Web page edit records:
————
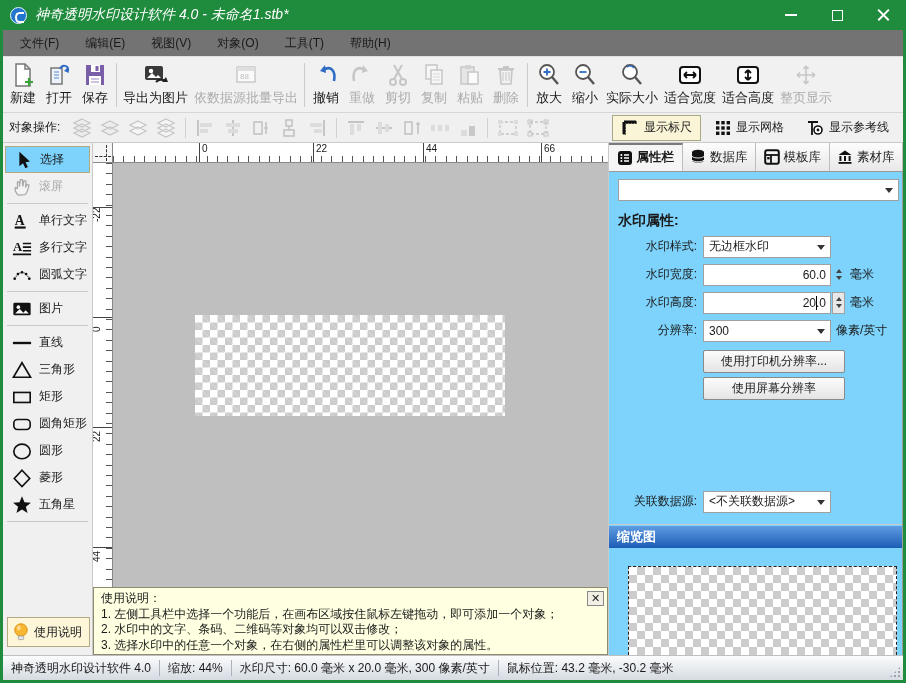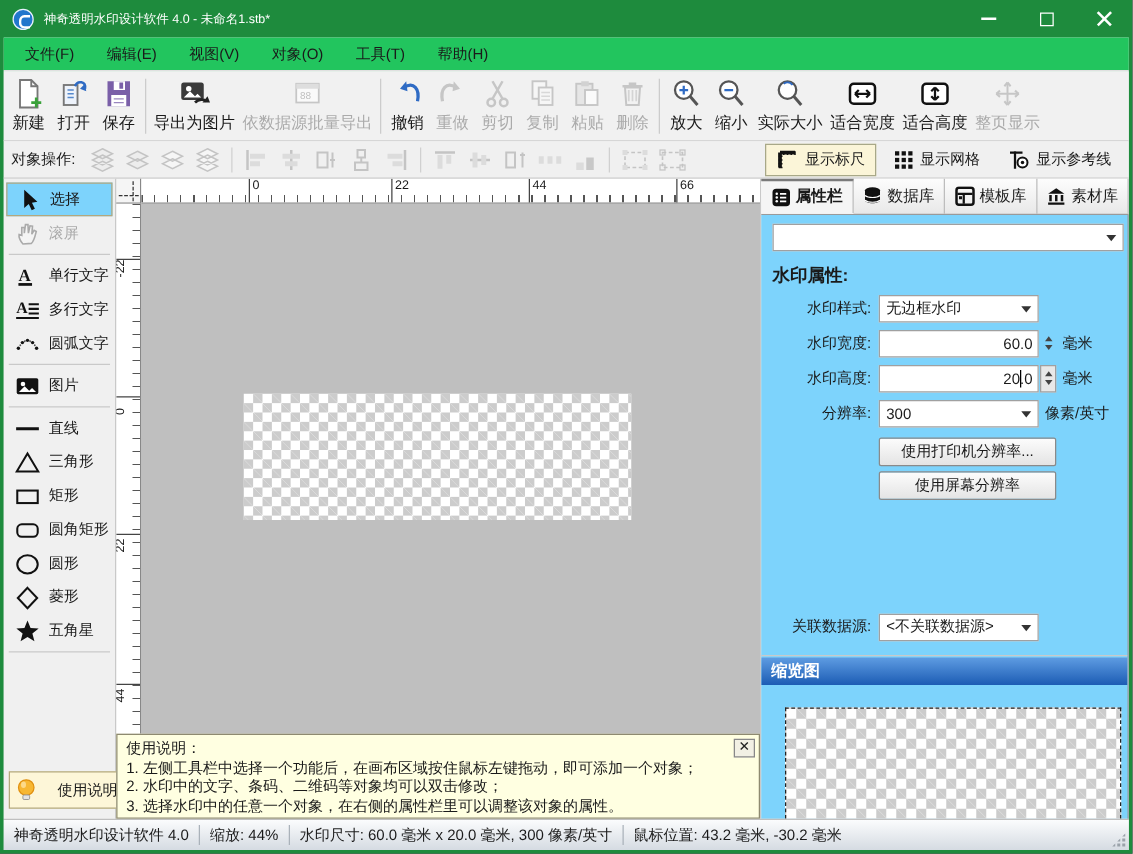"神奇透明水印设计软件 4.0 - 未命名1.stb*" .title-text { font-size: 10px -> 14px; font-style: none -> italic }
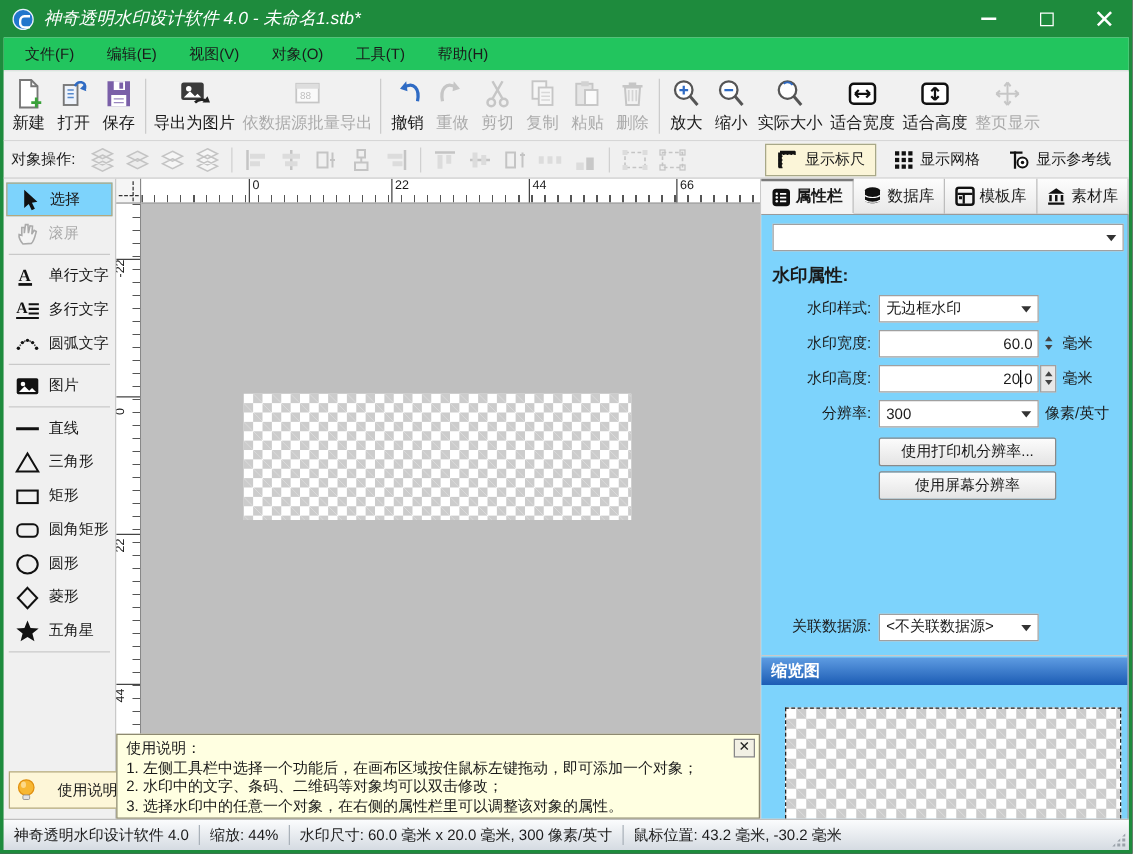"文件(F)" .menubar { background: #22c55e -> #737373 }
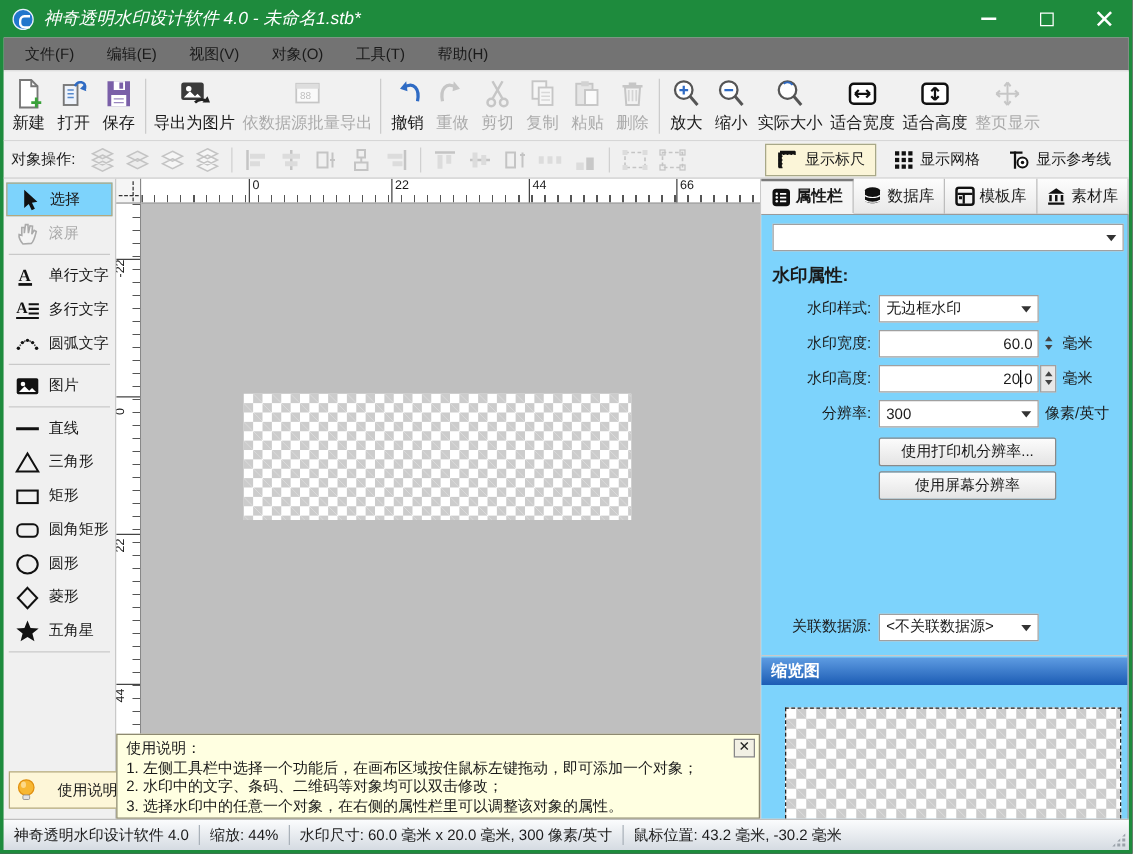"使用说明" .help-btn { gap: 16px -> 4px }
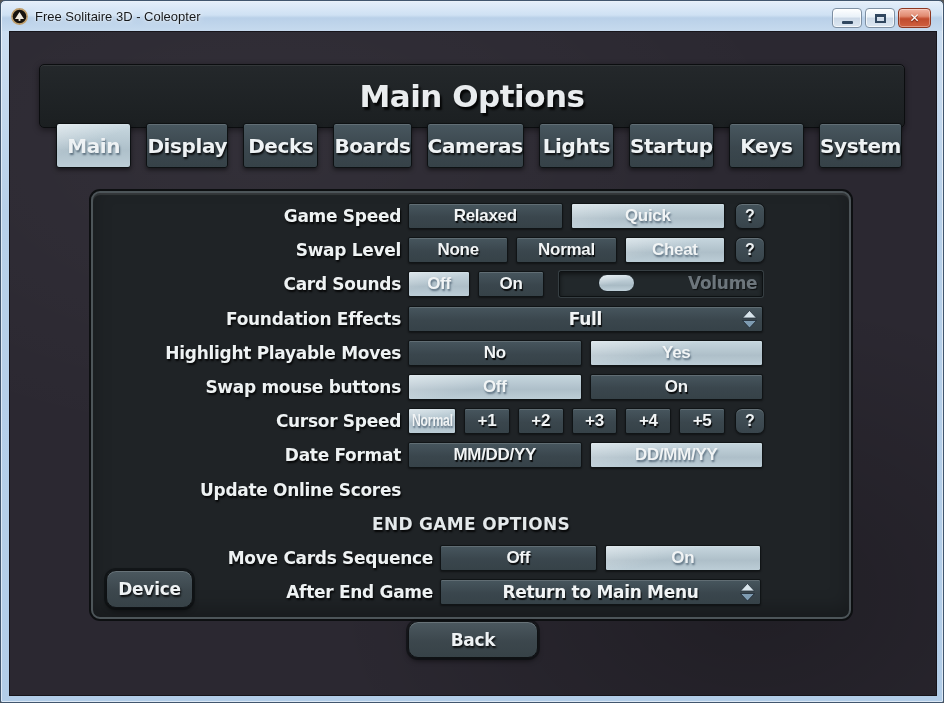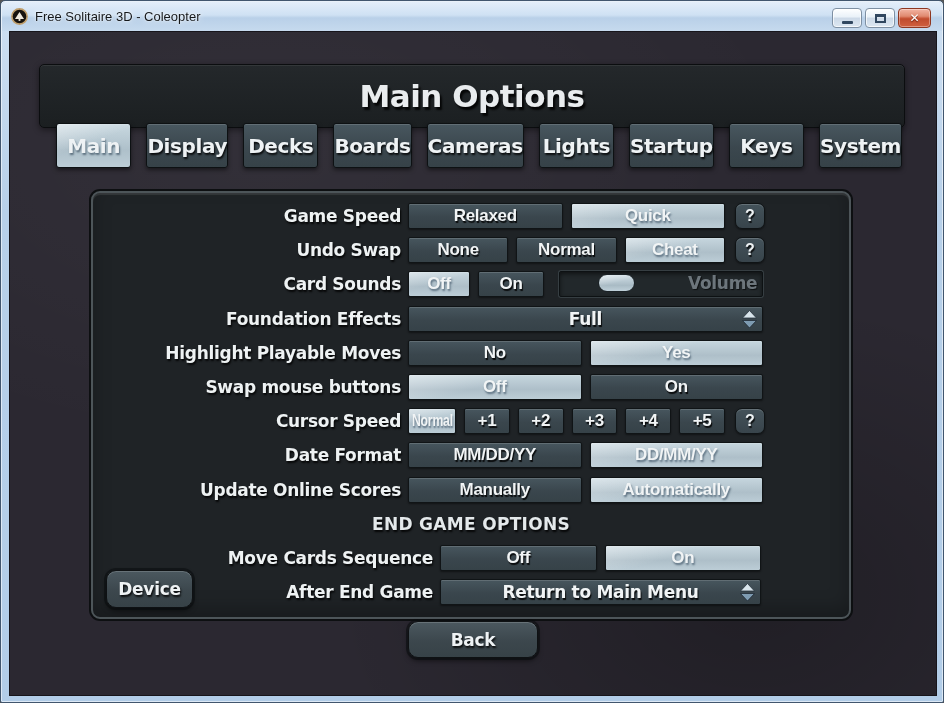"Undo Swap" span.lbl { text: Undo Swap -> Swap Level }
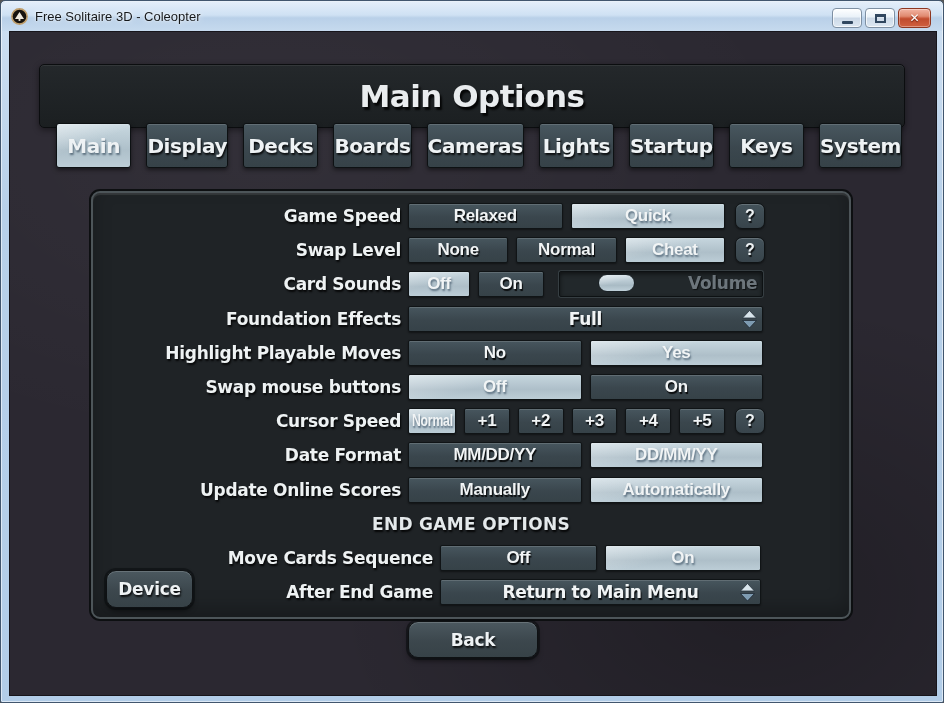"Manually" div.ctr { html: <div> <button> <span>Manually</span> </button> <button> <span>Automatically</span> </button> </div> -> none }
————
● Brief: Please print all the entries exactly as written, but drop the pictures.

● Written solution:
"神奇透明水印设计软件 4.0 - 未命名1.stb*" .title-text { font-size: 10px -> 14px; font-style: none -> italic }
"文件(F)" .menubar { background: #22c55e -> #737373 }
"使用说明" .help-btn { gap: 16px -> 4px }
"Undo Swap" span.lbl { text: Undo Swap -> Swap Level }
"Manually" div.ctr { html: <div> <button> <span>Manually</span> </button> <button> <span>Automatically</span> </button> </div> -> none }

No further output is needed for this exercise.